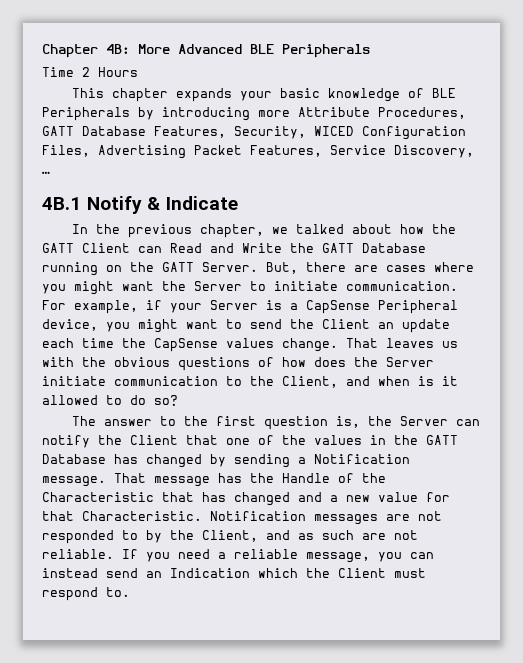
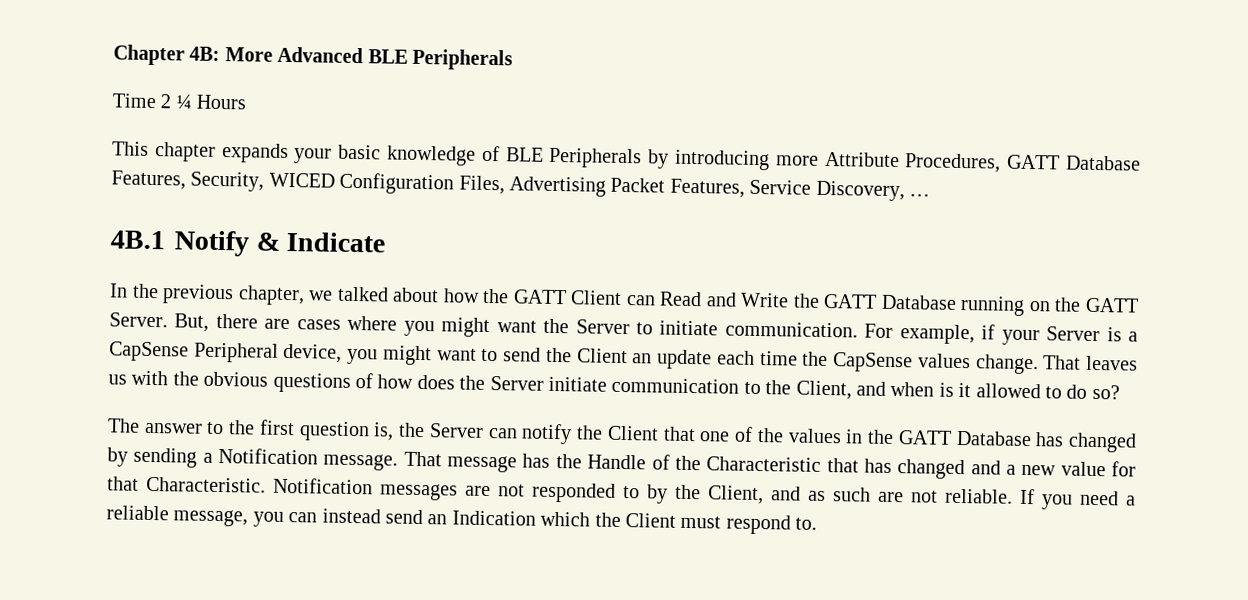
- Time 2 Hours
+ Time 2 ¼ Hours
==*==
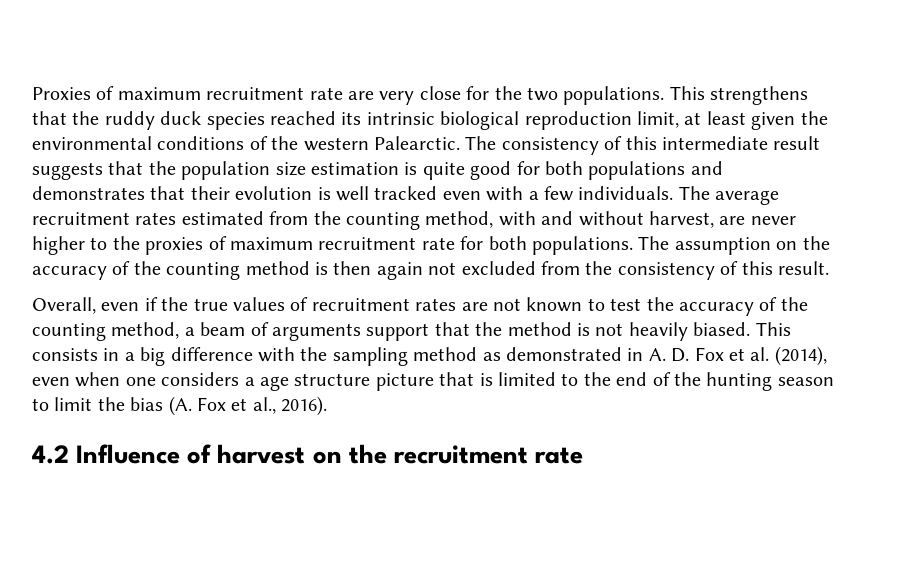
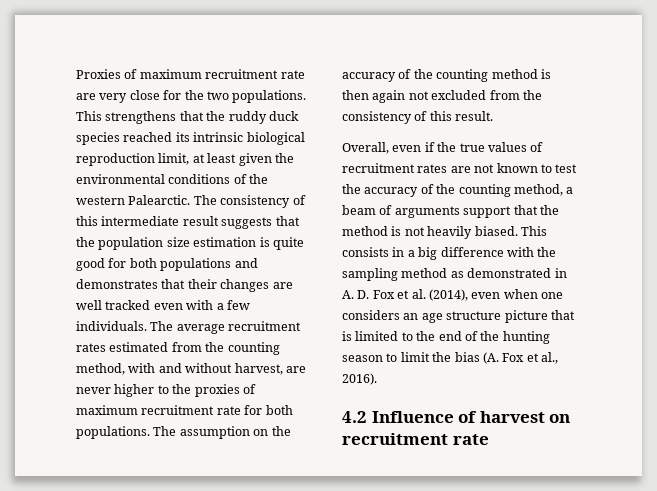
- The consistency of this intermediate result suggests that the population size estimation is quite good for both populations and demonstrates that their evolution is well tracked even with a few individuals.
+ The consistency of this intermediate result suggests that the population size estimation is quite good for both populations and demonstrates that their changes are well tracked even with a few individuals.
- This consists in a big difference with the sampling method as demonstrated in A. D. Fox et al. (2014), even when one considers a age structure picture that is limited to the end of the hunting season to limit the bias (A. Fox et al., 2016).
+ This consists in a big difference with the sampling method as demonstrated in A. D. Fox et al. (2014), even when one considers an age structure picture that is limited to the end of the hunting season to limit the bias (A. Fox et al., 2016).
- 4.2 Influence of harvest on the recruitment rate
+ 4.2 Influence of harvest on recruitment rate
==*==
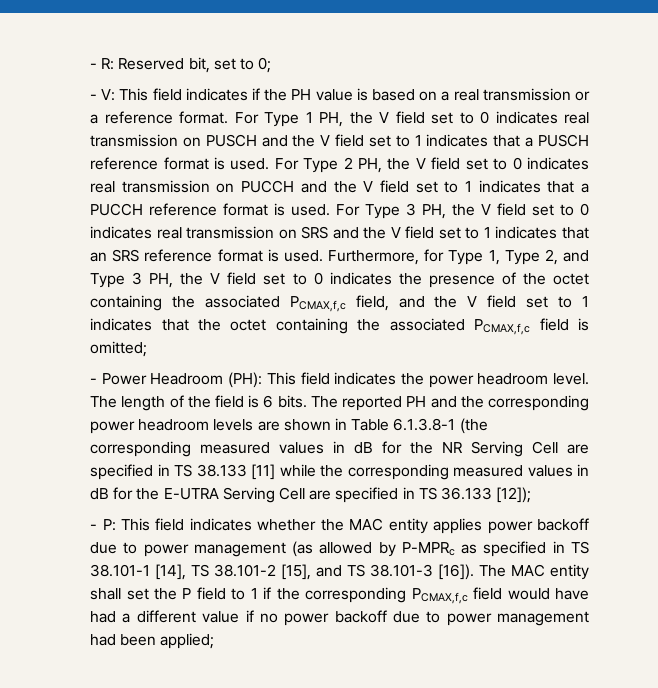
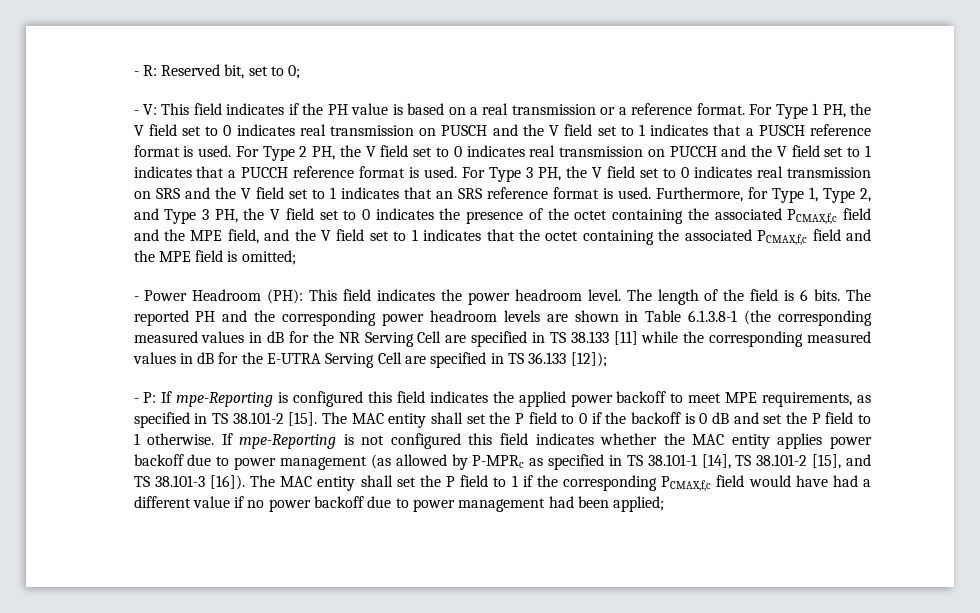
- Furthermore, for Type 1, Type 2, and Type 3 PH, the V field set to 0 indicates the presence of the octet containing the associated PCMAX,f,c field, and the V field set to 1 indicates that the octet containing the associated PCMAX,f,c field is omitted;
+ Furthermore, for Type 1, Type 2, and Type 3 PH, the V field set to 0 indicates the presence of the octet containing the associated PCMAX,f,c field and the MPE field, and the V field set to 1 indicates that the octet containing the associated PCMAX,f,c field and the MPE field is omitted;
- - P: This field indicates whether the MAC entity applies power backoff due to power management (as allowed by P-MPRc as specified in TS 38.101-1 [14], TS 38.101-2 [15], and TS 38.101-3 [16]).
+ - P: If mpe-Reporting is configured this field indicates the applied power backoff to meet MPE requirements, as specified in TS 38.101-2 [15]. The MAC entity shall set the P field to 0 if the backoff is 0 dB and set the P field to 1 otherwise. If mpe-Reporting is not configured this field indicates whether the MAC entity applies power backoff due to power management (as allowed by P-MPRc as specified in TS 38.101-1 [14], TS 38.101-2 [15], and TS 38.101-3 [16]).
==*==
EXERCISE INSTRUCTIONS:
Go through the listing above and return each line where the word "omitted" occurs.

ANSWER FOR THIS EXERCISE:
- Furthermore, for Type 1, Type 2, and Type 3 PH, the V field set to 0 indicates the presence of the octet containing the associated PCMAX,f,c field, and the V field set to 1 indicates that the octet containing the associated PCMAX,f,c field is omitted;
+ Furthermore, for Type 1, Type 2, and Type 3 PH, the V field set to 0 indicates the presence of the octet containing the associated PCMAX,f,c field and the MPE field, and the V field set to 1 indicates that the octet containing the associated PCMAX,f,c field and the MPE field is omitted;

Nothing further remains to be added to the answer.